Voelkner and Podsiadlo were both betrayed by Trepper on 7 January 1943. Voelkner was arrested at a treff on either 7 January 1943 or 31 January 1943 (sources vary) by the Gestapo operating from the Sonderkommando Rote Kapelle. On the 15 March 1943 after being tortured, she was sentenced to death by Manfred Roeder at the Reichskriegsgericht, the following month. When she was sentenced to death in the courtroom, Voelkner raised her fist and cried "I am happy to have been able to do a few things for communism". On the 28 July 1943, Voelkner and Podsiadlo were married in prison.

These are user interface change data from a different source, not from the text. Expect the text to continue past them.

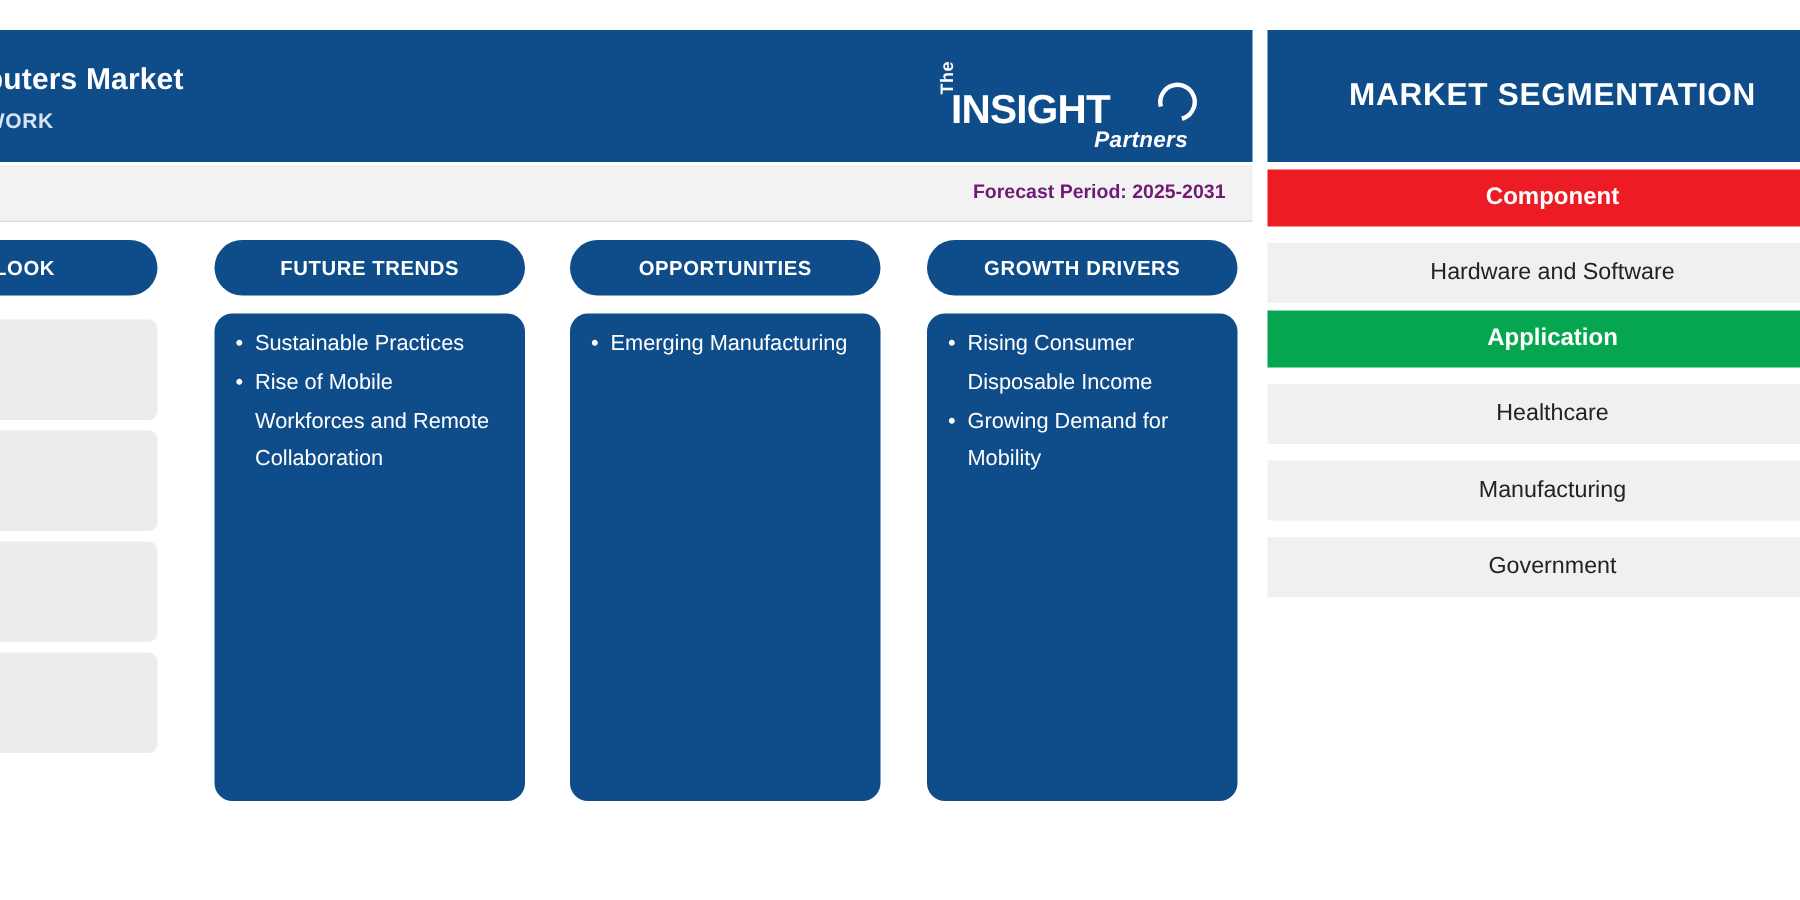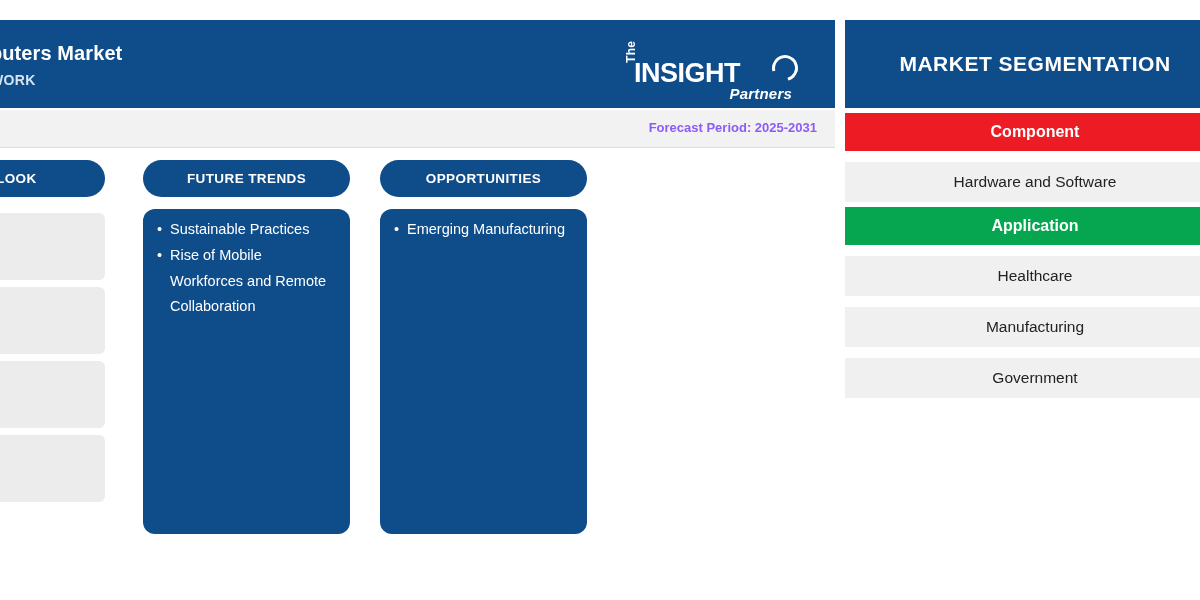"Forecast Period: 2025-2031" .info-right { color: #8b5cf6 -> #701a75 }
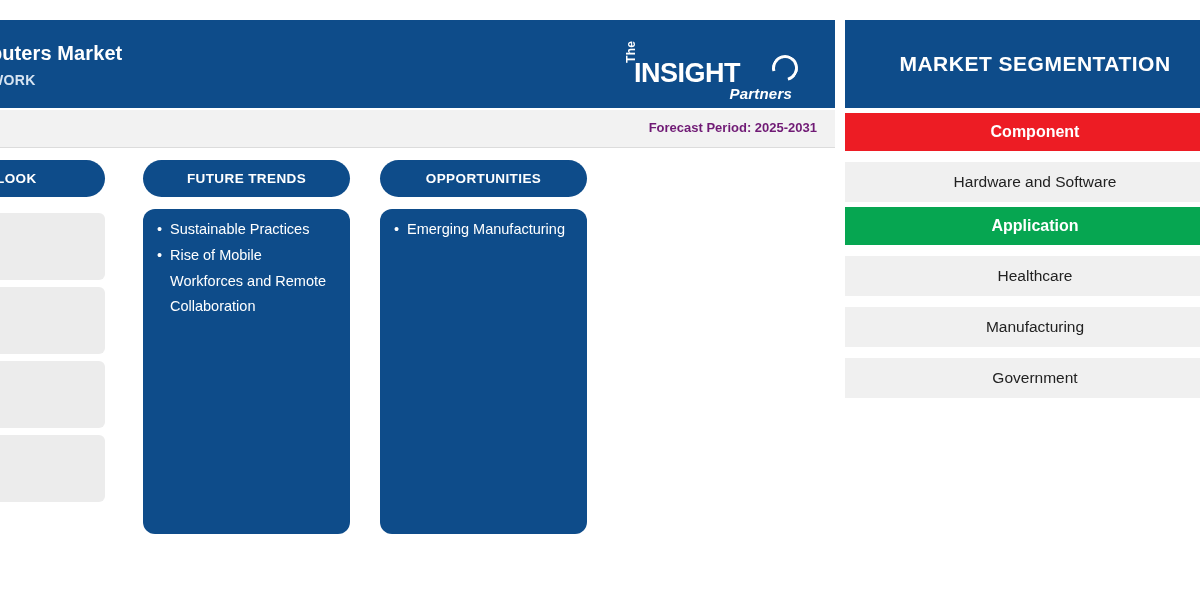"GROWTH DRIVERS" div.col { html: none -> <div> <div>GROWTH DRIVERS</div> <div> <ul> <li>Rising Consumer Disposable Income</li> <li>Growing Demand for Mobility</li> </ul> </div> </div> }
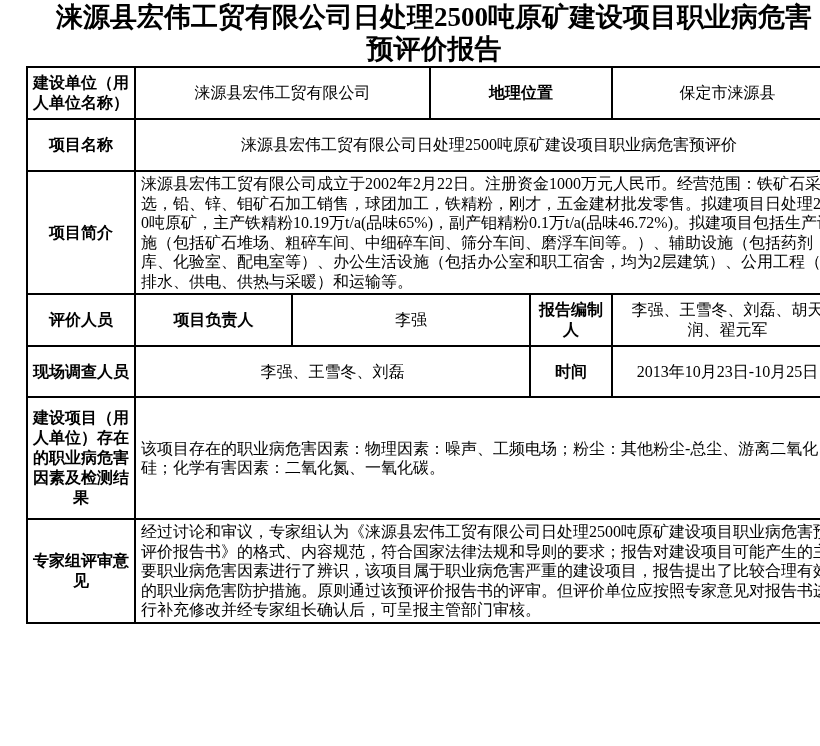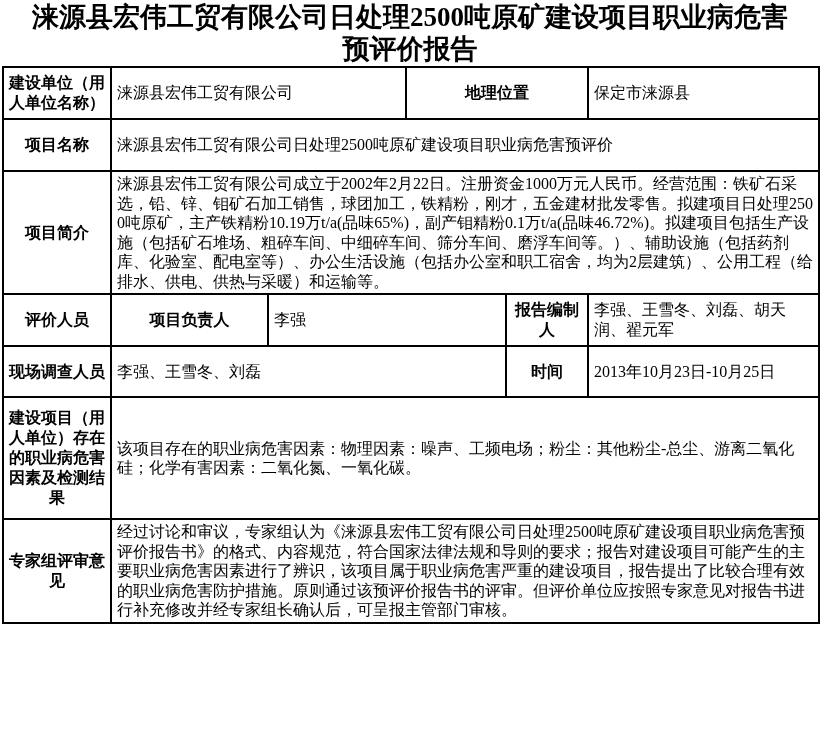"涞源县宏伟工贸有限公司日处理2500吨原矿建设项目职业病危害" .page { padding-left: none -> 24px }
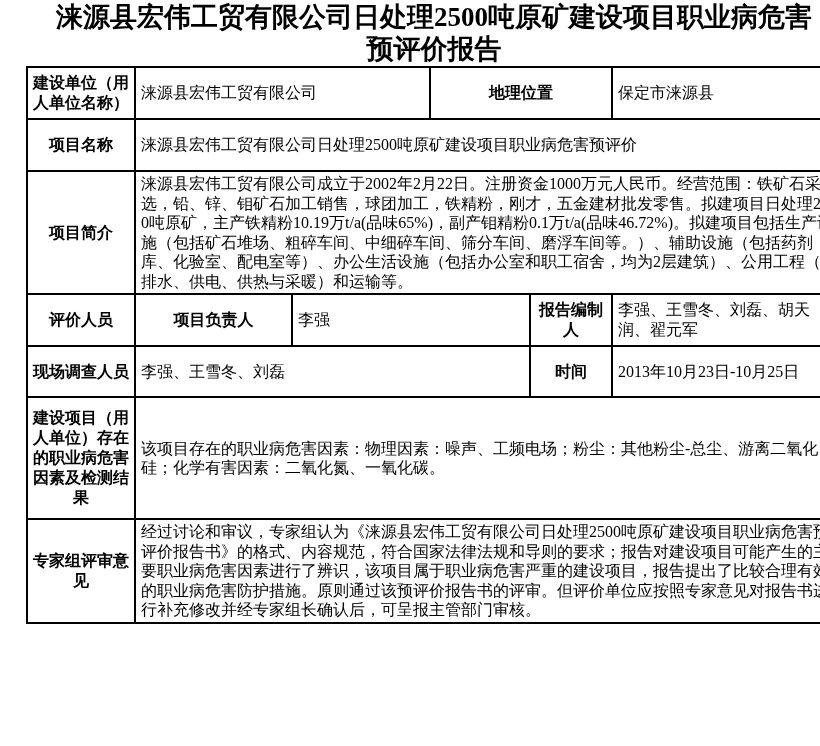"涞源县宏伟工贸有限公司" td.center { text-align: left -> center }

The children learned of their parents death while still in the Hitler Youth camp. Hans Voelkner was sent to Eastern Front in 1944 and deserted, caught and was sent to Bergen-Belsen concentration camp. He managed to survive the war. Henry Voelkner, still a child was sent to a SS children's home.

Voelkner was never provided a proper funeral. Instead her body suffered the indignity of being sent to the anatomist Hermann Stieve for medical research. Voelkner was one of 182 Red Orchestra people killed in Plötzensee Prison that had their bodies sent to Stieve. Of the 182 people, only one burial location is known and that is Mildred Harnack.